**Work required:** Count the lines in the entries that contain "depth". Say the number and nothing more.

Start of Record excerpts

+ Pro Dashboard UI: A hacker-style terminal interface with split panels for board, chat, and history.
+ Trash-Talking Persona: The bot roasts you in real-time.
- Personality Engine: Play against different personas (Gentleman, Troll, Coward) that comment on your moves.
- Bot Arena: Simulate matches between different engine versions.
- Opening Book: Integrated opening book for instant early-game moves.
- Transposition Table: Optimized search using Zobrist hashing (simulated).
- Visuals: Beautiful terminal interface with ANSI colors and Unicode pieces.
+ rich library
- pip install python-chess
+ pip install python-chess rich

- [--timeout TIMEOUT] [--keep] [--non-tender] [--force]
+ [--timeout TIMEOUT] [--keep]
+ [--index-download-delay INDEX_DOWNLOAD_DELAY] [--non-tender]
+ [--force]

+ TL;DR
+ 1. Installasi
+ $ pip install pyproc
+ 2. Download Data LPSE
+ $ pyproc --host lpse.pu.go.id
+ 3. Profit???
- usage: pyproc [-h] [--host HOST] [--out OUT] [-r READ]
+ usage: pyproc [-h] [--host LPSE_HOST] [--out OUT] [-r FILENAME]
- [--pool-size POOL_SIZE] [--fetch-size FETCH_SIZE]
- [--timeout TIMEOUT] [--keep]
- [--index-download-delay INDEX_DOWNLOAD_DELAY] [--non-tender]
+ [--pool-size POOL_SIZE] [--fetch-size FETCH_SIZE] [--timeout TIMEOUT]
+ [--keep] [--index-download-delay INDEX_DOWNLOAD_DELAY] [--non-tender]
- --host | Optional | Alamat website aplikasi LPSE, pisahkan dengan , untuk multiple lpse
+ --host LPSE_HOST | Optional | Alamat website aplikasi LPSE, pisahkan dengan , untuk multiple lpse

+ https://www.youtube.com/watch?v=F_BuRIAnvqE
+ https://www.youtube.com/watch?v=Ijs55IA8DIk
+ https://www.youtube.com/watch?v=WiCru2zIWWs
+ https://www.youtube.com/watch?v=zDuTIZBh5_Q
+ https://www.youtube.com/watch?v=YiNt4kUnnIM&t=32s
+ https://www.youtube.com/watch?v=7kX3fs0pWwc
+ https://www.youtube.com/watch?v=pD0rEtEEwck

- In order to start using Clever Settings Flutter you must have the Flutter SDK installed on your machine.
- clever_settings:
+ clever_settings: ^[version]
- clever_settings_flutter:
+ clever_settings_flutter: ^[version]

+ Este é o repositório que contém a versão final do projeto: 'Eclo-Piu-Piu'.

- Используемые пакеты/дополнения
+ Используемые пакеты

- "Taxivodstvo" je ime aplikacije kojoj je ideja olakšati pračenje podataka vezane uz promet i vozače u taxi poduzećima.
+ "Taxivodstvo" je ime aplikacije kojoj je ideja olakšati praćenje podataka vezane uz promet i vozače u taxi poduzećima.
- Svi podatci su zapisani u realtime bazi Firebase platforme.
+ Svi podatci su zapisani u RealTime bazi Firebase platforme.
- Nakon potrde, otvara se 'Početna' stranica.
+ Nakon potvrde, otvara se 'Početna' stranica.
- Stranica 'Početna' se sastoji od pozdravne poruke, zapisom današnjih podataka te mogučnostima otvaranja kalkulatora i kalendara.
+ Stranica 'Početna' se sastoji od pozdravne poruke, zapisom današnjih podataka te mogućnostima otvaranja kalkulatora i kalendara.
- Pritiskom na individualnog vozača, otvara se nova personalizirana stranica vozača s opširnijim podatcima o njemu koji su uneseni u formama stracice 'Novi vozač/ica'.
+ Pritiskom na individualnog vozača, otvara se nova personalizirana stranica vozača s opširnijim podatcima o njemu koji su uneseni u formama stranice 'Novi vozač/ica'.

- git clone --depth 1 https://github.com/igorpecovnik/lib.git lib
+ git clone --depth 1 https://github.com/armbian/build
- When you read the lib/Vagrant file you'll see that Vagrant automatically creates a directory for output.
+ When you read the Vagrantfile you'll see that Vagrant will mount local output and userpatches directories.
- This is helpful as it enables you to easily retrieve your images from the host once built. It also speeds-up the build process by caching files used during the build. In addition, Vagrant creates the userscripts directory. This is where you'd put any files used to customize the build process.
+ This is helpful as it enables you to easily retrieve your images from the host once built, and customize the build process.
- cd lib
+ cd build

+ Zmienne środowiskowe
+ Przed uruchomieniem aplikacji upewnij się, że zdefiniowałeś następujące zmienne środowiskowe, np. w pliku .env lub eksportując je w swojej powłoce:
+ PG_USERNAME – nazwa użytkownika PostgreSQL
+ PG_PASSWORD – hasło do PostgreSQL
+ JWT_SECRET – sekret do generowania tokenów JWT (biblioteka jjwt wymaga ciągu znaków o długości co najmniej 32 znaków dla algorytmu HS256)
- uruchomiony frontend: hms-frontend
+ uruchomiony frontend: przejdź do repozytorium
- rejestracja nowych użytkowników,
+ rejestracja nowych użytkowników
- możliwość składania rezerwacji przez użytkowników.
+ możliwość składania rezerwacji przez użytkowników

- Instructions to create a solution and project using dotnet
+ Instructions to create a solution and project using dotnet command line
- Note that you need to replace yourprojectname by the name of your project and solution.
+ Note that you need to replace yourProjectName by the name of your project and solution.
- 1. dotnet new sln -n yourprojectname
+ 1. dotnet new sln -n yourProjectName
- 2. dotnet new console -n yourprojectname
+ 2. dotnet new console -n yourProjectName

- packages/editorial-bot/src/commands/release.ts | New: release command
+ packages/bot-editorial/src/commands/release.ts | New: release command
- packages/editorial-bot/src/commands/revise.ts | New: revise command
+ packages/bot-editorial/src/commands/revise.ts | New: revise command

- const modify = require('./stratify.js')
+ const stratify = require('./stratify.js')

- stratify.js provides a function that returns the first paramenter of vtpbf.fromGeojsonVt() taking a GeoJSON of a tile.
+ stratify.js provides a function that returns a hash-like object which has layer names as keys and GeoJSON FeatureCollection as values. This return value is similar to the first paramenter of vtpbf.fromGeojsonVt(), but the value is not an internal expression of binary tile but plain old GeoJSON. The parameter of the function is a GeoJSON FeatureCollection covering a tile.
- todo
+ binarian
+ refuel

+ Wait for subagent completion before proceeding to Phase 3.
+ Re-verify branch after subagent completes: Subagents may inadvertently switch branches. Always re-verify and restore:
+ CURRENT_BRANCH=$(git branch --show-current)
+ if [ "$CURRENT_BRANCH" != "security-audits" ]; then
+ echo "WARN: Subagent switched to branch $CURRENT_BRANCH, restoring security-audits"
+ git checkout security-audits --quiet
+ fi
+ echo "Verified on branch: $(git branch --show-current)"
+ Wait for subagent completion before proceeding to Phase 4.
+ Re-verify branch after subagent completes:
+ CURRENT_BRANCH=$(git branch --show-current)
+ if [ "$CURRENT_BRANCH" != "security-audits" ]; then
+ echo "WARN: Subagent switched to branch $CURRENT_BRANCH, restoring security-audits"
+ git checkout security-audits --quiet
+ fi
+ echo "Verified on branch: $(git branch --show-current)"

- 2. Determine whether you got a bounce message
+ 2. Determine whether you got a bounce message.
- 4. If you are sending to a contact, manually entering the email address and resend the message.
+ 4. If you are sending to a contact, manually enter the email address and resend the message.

End of Record excerpts

**Response below:** 2